Wednesday, September 12, 2012

Fabric term of the week: Polyester

MUTTS by Patrick McDonnell
Polyester has a bad rap, and some of it may be deserved. Particularly in clothing made of 100% polyester from the 1960s and early 70s, the fiber can be less than perfectly pleasing to the touch. However, it can be washed and worn and makes a good day-to-day wearable. Polyester-strengthened blends appeared starting in 1953, and you may not even always sense its presence. By around the mid 1970s, 100% polyester fabrics started to improve in quality.

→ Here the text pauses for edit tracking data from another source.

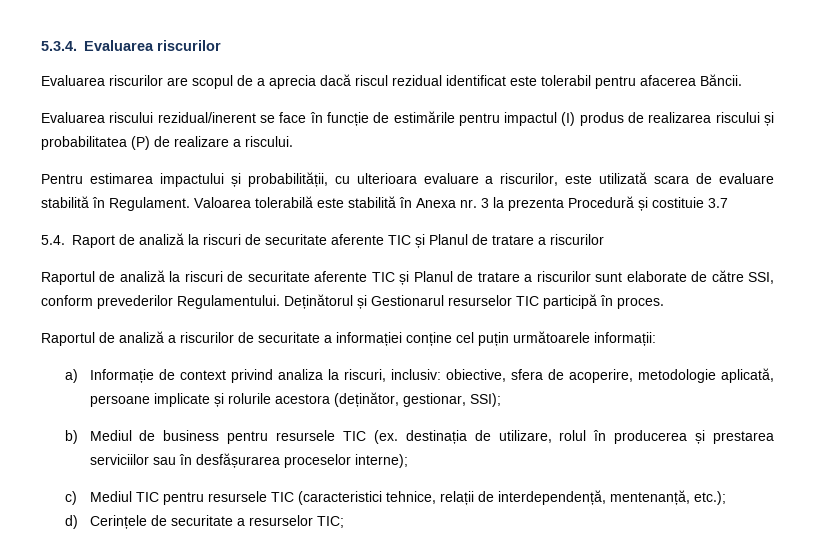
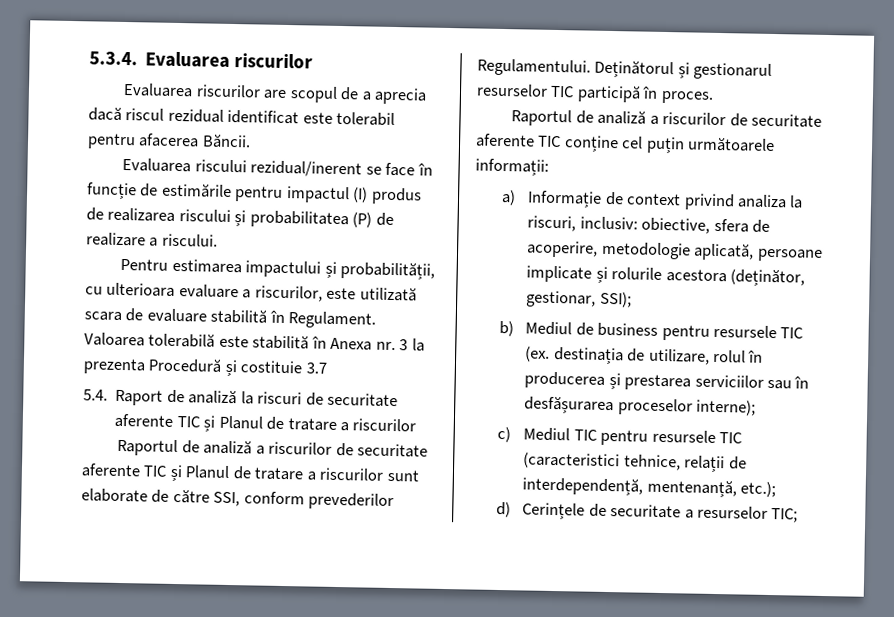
- Raportul de analiză la riscuri de securitate aferente TIC și Planul de tratare a riscurilor sunt elaborate de către SSI, conform prevederilor Regulamentului.
+ Raportul de analiză a riscurilor de securitate aferente TIC și Planul de tratare a riscurilor sunt elaborate de către SSI, conform prevederilor Regulamentului.
- Deținătorul și Gestionarul resurselor TIC participă în proces.
+ Deținătorul și gestionarul resurselor TIC participă în proces.
- Raportul de analiză a riscurilor de securitate a informației conține cel puțin următoarele informații:
+ Raportul de analiză a riscurilor de securitate aferente TIC conține cel puțin următoarele informații:

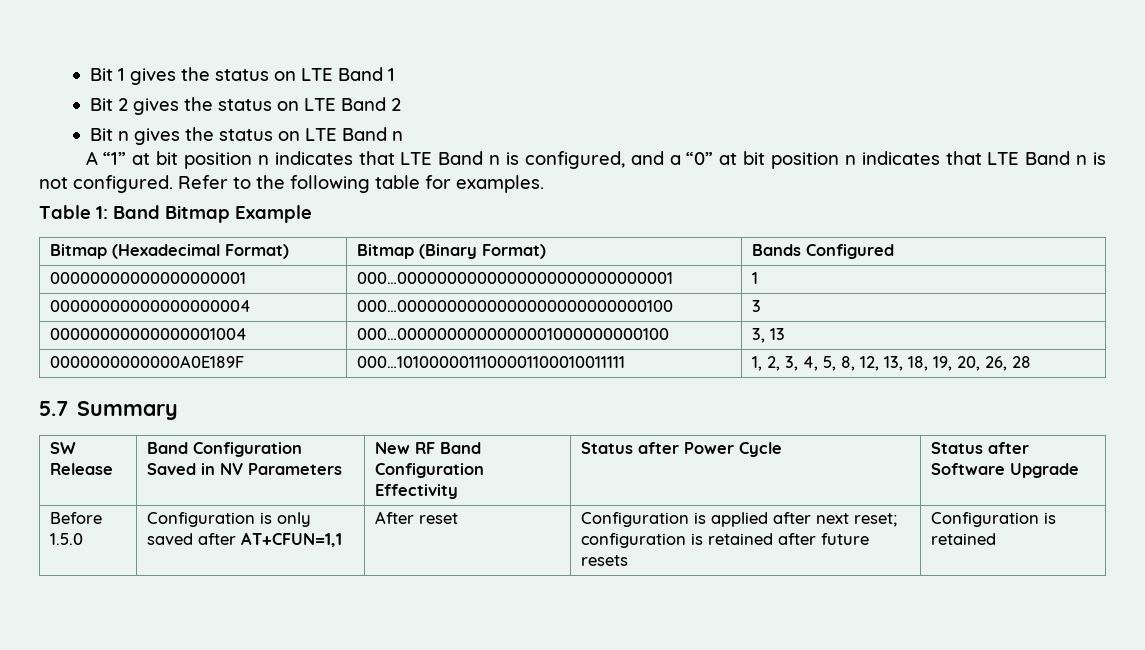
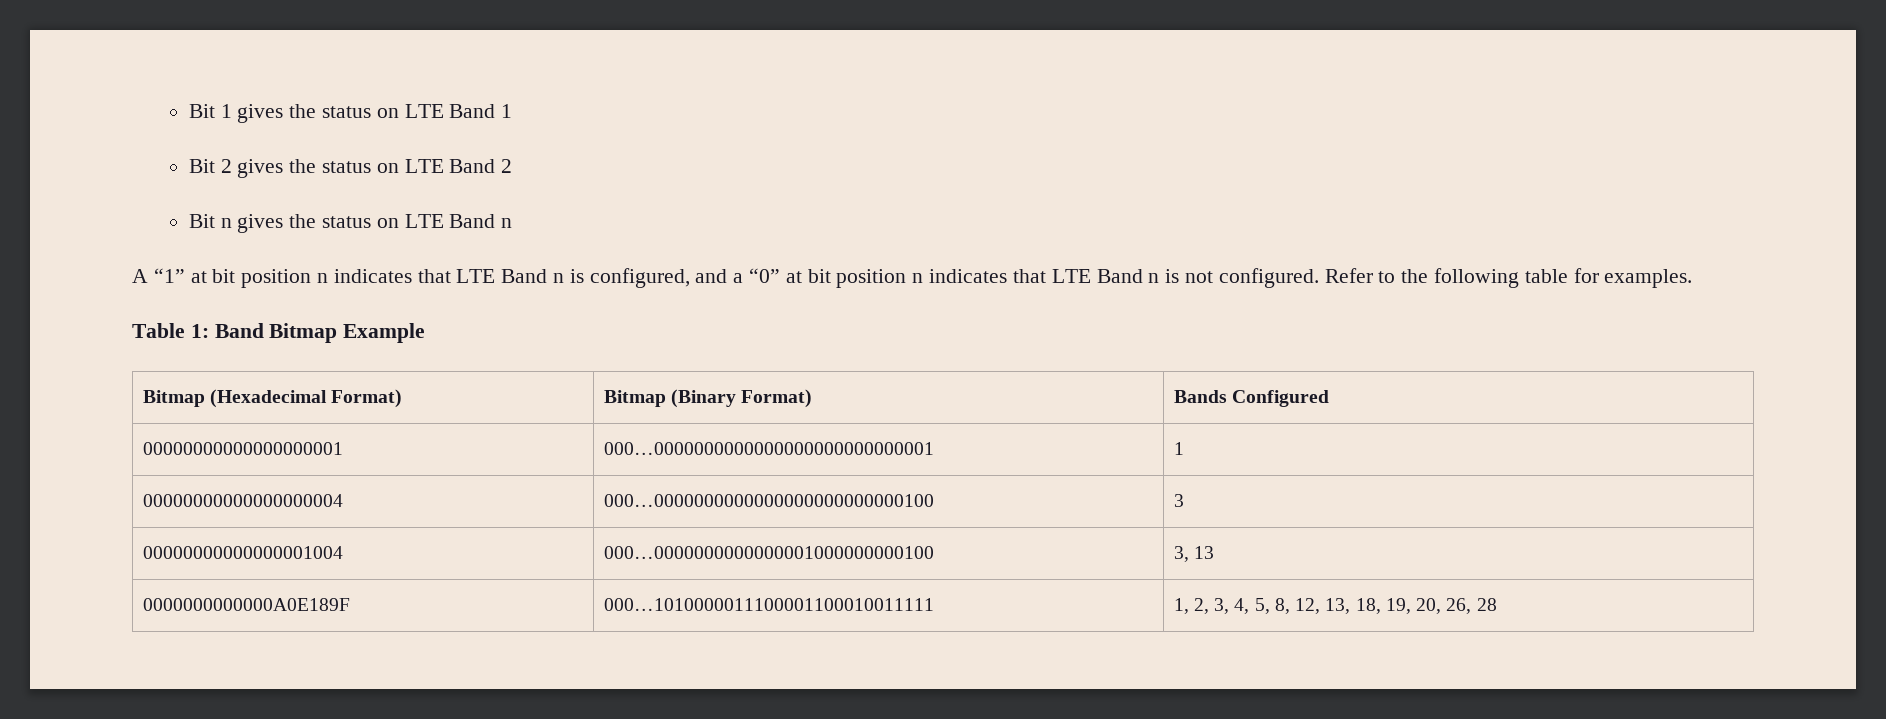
- 5.7 Summary
- SW Release | Band Configuration Saved in NV Parameters | New RF Band Configuration Effectivity | Status after Power Cycle | Status after Software Upgrade
- Before 1.5.0 | Configuration is only saved after AT+CFUN=1,1 | After reset | Configuration is applied after next reset; configuration is retained after future resets | Configuration is retained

This comes from the new VFG Fabric Resource. You can click on the links for the definitions of these terms in the resource.


The inventor of nylon, Wallace Carothers, first created a polyester fiber in the 1930s. However it was the Englishman Dr. J.R. Whinfield who first supplied a commercially viable product in 1941. Still, polyester was not commercially introduced until 1953 in the U.S., and 1955 in Britain. The first British trade name (held by Imperial Chemical Industries Ltd.) was Terylene. DuPont was the first U.S. manufacturer, under the trade name Dacron. Many other manufacturers and trade names have existed and continue to exist today.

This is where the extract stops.